Saturday-morning contributor Morbo tried to appropriate This Week in God for his own purposes about an hour ago, but I’ve reclaimed control of the God Machine in a bloodless coup. First up is a flap over a life-sized Chocolate Jesus in New York City.

A planned Holy Week exhibition of a nude, anatomically correct chocolate sculpture of Jesus Christ was canceled Friday after Cardinal Edward Egan and other outraged Catholics complained.

The “My Sweet Lord” display was shut down by the hotel that houses the Lab Gallery in midtown Manhattan. Roger Smith Hotel president James Knowles cited the public outcry for his decision.

And guess who was behind all of this? The Catholic League’s Bill Donohue, who called the chocolate display “one of the worst assaults on Christian sensibilities ever.” (Really, Bill? Ever? In two millennia, this is among the very worst?)

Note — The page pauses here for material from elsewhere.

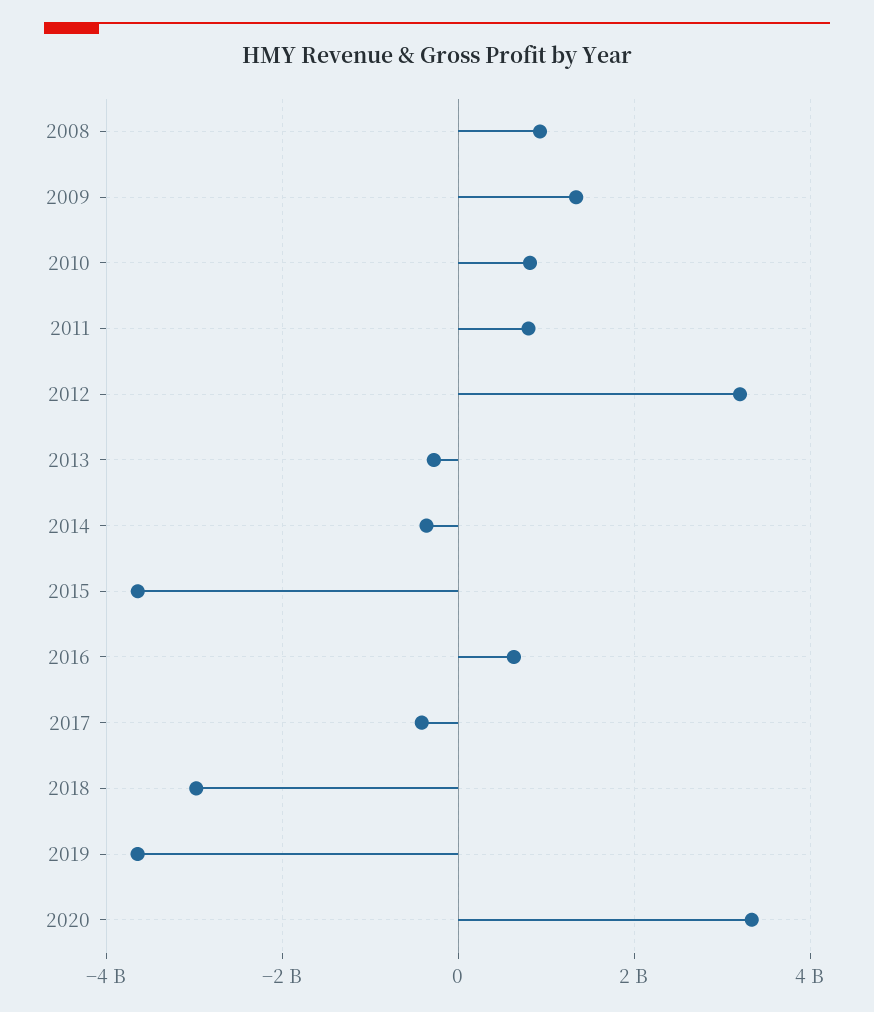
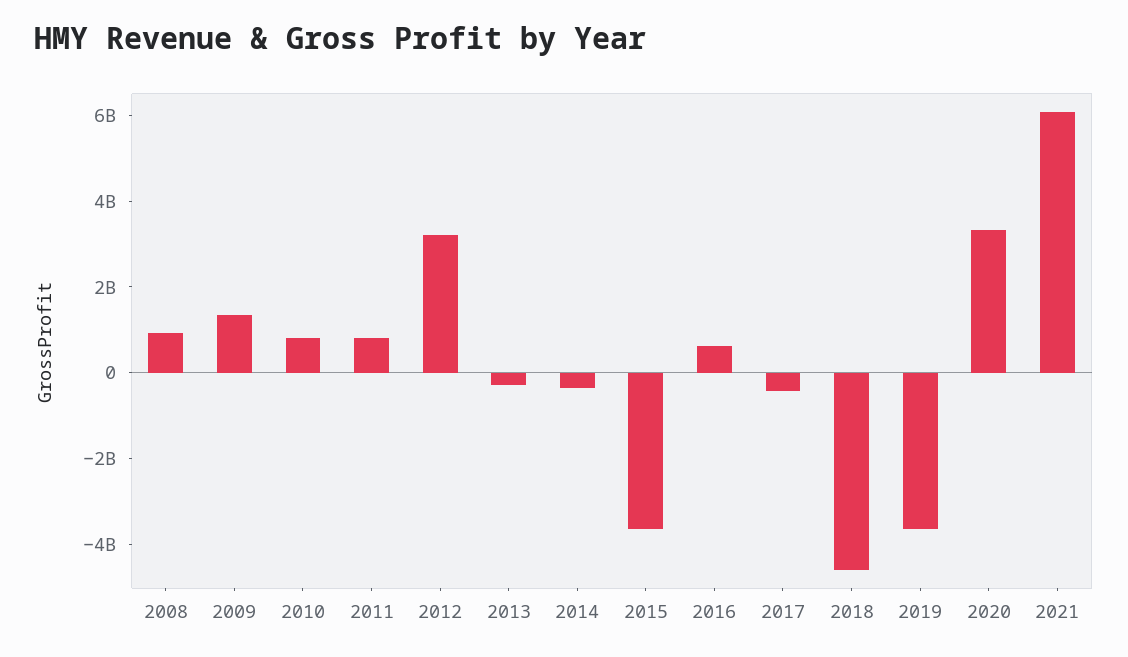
2018: -3000000000 -> -4500000000
2021: none -> 6000000000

David Kuo, formerly of Bush’s faith-based office, had a different, and less unhinged, perspective, concluding that the six-foot, milk-chocolate sculpture might be “the perfect piece of art for holy week.”

Jesus’ story isn’t nice, it isn’t neat, it isn’t comfortable. It is the opposite of all of those things. In so many ways those of us who say we follow Jesus actually want a sort of “chocolate Jesus” of our own – one that is sweet, one that demands little from us, one that we can mold into our forms – perhaps politically conservative, perhaps liberal, maybe happy with just a few of our dollars given to the poor every now and again, perhaps content with those who simply say they love him and then lead lives little different from anyone else.

It is easy for some religious leaders to decry a piece of art and say – as some have (apparently with a straight face) – it is “one of the worst assaults on Christian sensibilities ever.” (I suppose that genocide in Darfur is merely an “affront” to Christian sensibilities?) But instead of getting all amped up over this “art,” Christians should be spending time facing the real and very challenging Jesus found in the Gospels and encouraging others to do the same. I know that is what I need to do.

Bill Donohue, I think he’s talking to you.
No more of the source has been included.